··· MATERIAL FOR THE TASK

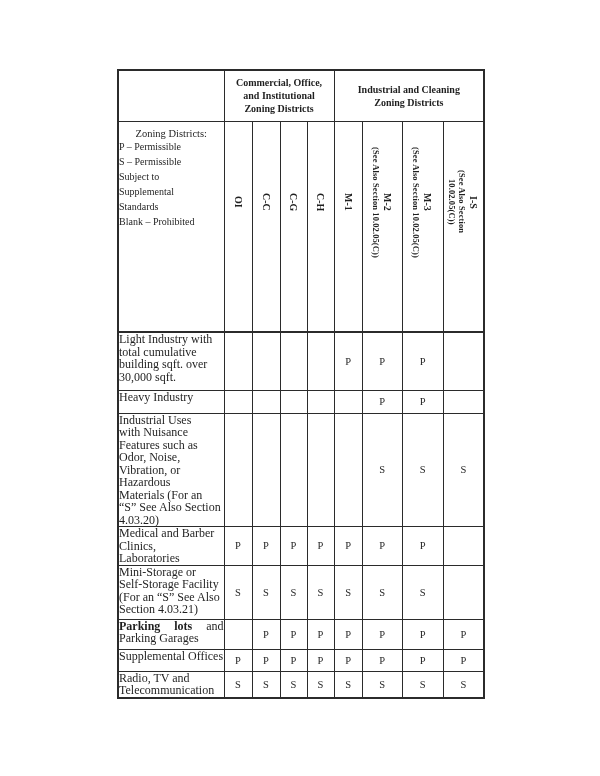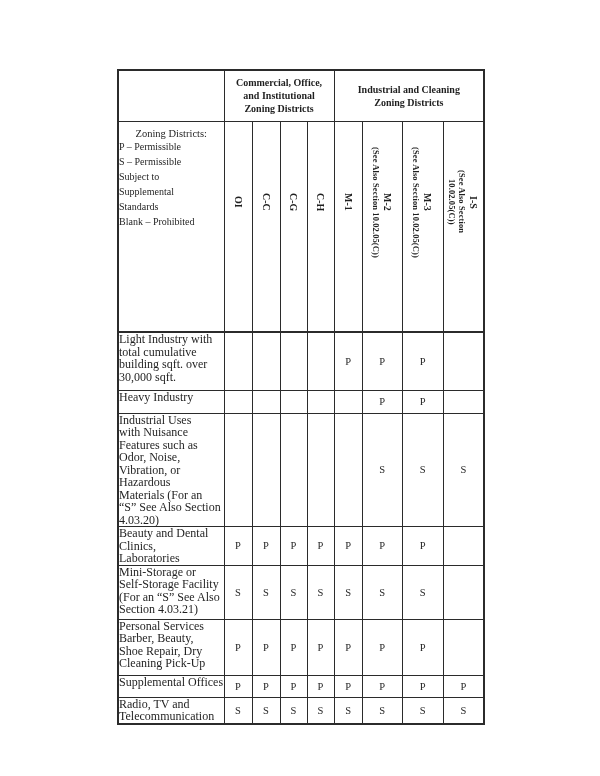--- a/index.html
+++ b/index.html
@@ -200,21 +200,21 @@
       <td class="ps"></td>
       <td class="ps"></td>
       <td class="ps"></td>
       <td class="ps"></td>
       <td class="ps gd"></td>
       <td class="ps">S</td>
       <td class="ps">S</td>
       <td class="ps">S</td>
     </tr>
     <tr class="r4">
-      <td class="desc">Beauty and Dental
+      <td class="desc">Medical and Barber
 Clinics,
 Laboratories</td>
       <td class="ps">P</td>
       <td class="ps">P</td>
       <td class="ps">P</td>
       <td class="ps">P</td>
       <td class="ps gd">P</td>
       <td class="ps">P</td>
       <td class="ps">P</td>
       <td class="ps"></td>
@@ -226,33 +226,30 @@
 Section 4.03.21)</td>
       <td class="ps">S</td>
       <td class="ps">S</td>
       <td class="ps">S</td>
       <td class="ps">S</td>
       <td class="ps gd">S</td>
       <td class="ps">S</td>
       <td class="ps">S</td>
       <td class="ps"></td>
     </tr>
-    <tr class="r7">
-      <td class="desc">Personal Services
-Barber, Beauty,
-Shoe Repair, Dry
-Cleaning Pick-Up</td>
-      <td class="ps">P</td>
-      <td class="ps">P</td>
-      <td class="ps">P</td>
-      <td class="ps">P</td>
-      <td class="ps gd">P</td>
-      <td class="ps">P</td>
-      <td class="ps">P</td>
-      <td class="ps"></td>
+    <tr class="r6">
+      <td class="desc desc-j"><span class="b">Parking lots</span><span> and Parking Garages</span></td>
+      <td class="ps"></td>
+      <td class="ps">P</td>
+      <td class="ps">P</td>
+      <td class="ps">P</td>
+      <td class="ps gd">P</td>
+      <td class="ps">P</td>
+      <td class="ps">P</td>
+      <td class="ps">P</td>
     </tr>
     <tr class="r8">
       <td class="desc">Supplemental Offices</td>
       <td class="ps">P</td>
       <td class="ps">P</td>
       <td class="ps">P</td>
       <td class="ps">P</td>
       <td class="ps gd">P</td>
       <td class="ps">P</td>
       <td class="ps">P</td>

······

Every line of the records above where the string "Beauty" is found should be copied.

-      <td class="desc">Beauty and Dental
-Barber, Beauty,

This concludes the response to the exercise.